講演情報

[P19-4]日本人のVHL遺伝学的検査の報告

田村 賢司1, 金指 勇樹2, 前嶋 和紘2, 蘆田 真吾1, 川田 千明1, 辛島 尚1, 山崎 一郎1, 小杉 俊一2, 寺尾 知可史2, 桃沢 幸秀2, 井上 啓史1, 執印 太郎1, 中川 英刀2 (1.高知大学 医学部 泌尿器科学講座, 2.理化学研究所 生命医科学研究センター)
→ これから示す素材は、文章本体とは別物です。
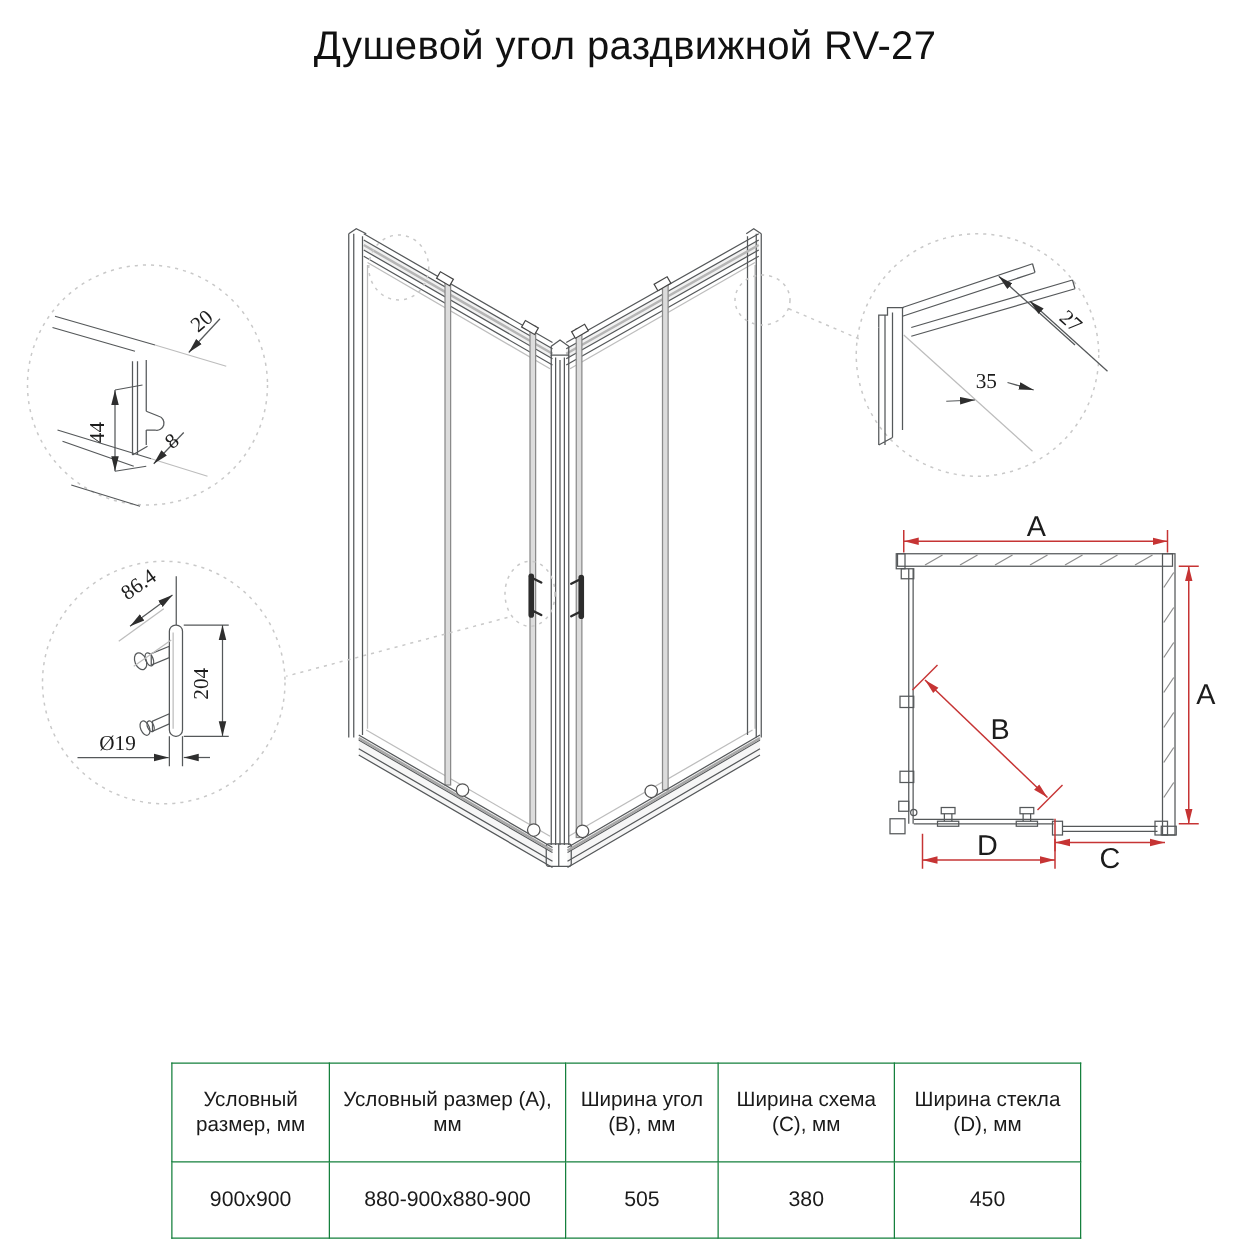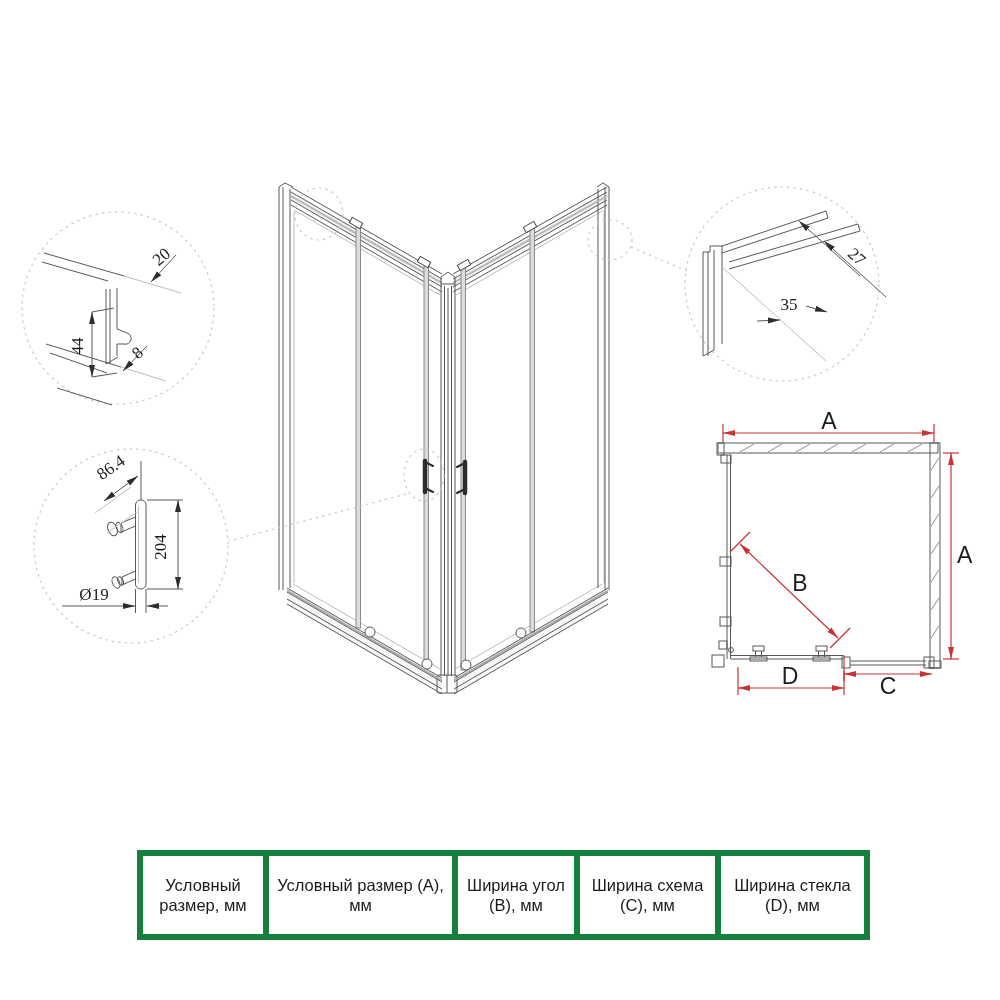--- a/index.html
+++ b/index.html
@@ -9,29 +9,30 @@
          font-size:32px;line-height:40px;font-weight:400;letter-spacing:.3px;color:#111;}
   svg.draw{position:absolute;left:0;top:0;}
   .ln{stroke:#55585a;stroke-width:1;fill:none;}
   .lt{stroke:#bdbdbd;stroke-width:1;fill:none;}
   .dash{stroke:#c9c9c9;stroke-width:1.2;fill:none;stroke-dasharray:2.5 4;}
   .red{stroke:#c63434;stroke-width:1.2;fill:none;}
   .dim{font-family:"Liberation Serif", serif;font-size:17px;fill:#1c1c1c;}
   .lbl{font-family:"Liberation Sans", sans-serif;font-size:23px;fill:#1c1c1c;}
   .specs{position:absolute;left:137px;top:850px;width:727px;border-collapse:collapse;
          table-layout:fixed;font-size:17px;color:#1a1a1a;}
-  .specs td,.specs th{border:6px solid #15803d;text-align:center;vertical-align:middle;
+  .specs td,.specs th{border:1px solid #15803d;text-align:center;vertical-align:middle;
          padding:16px 2px;font-weight:400;}
   .specs thead th{height:46px;font-size:16.5px;line-height:20px;}
   .specs tbody td{height:28px;}
 </style>
 </head>
 <body>
 
 <div class="title">
+  <div>Душевой угол раздвижной RV-27</div>
 </div>
 
 <svg class="draw" width="1000" height="1000" viewBox="0 0 1000 1000">
   <defs>
     <marker id="aD" viewBox="0 0 12 8" refX="12" refY="4" markerWidth="12" markerHeight="8" markerUnits="userSpaceOnUse" orient="auto-start-reverse">
       <path d="M12,4 L0,1 L0,7 Z" fill="#2e2e2e"></path>
     </marker>
     <marker id="aR" viewBox="0 0 12 8" refX="12" refY="4" markerWidth="12" markerHeight="8" markerUnits="userSpaceOnUse" orient="auto-start-reverse">
       <path d="M12,4 L0,1 L0,7 Z" fill="#c63434"></path>
     </marker>
@@ -254,14 +255,21 @@
   <thead>
     <tr>
       <th>Условный размер, мм</th>
       <th>Условный размер (A), мм</th>
       <th>Ширина угол (B), мм</th>
       <th>Ширина схема (C), мм</th>
       <th>Ширина стекла (D), мм</th>
     </tr>
   </thead>
   <tbody>
+    <tr>
+      <td>900x900</td>
+      <td>880-900x880-900</td>
+      <td>505</td>
+      <td>380</td>
+      <td>450</td>
+    </tr>
   </tbody>
 </table>
 
 </body></html>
【緒言】フォン・ヒッペル・リンドウ(Von Hippel-Lindau;VHL)病は、3番染色体短腕にあるVHL遺伝子変異を起因として、中枢神経系と網膜の血管芽腫、腎病変(腎細胞癌や腎嚢胞)、副腎の褐色細胞腫、膵病変(神経内分泌腫瘍や膵嚢胞)などが多発性、異時性に発症する常染色体顕性遺伝の遺伝性腫瘍症候群である。【目的】高知大学泌尿器科におけるVHL遺伝学的検査の結果を検証する。【対象と方法】1997~2022年の25年間に、日本国内の114施設でVHL病と臨床診断された患者またはVHL病が疑われた患者に対して、遺伝学的検査(ダイレクトシークエンス法、MLPA法)をおこなった。206家系(446人)を対象として、診断率、遺伝子変異の種類、genotype-phenotype correlationについて詳細に調査した。さらにNMI (no mutation identified)の家系について、全ゲノムシークエンスおよびVHL遺伝子などのdeep target seqをおこなった。【結果】206家系中、遺伝子診断が可能であったのは175家系(85%)であり、ダイレクトシークエンス法で診断されたのが134家系(65%)、MLPA法で診断されたのが41家系(20%)であった。残りの31家系(15%)はNMIであった。VHL病のtypeにより変異の種類やその頻度に違いがみられた。type 1ではlarge deletion(27%)やtruncating mutation(23%)を多く、type 2ではmissense mutation(71%)、特にコドン167(p.Arg167Trpまたはp.Arg167Gln)のmissense mutationを多く認めた。さらにNMIの家系の中に、VHL病的バリアントの体細胞モザイクが3家系、VHL promoter領域の構造異常が1家系、 BAP症候群が1家系(BAP1変異)、PPGLが1家系含まれていた (SDHB変異)。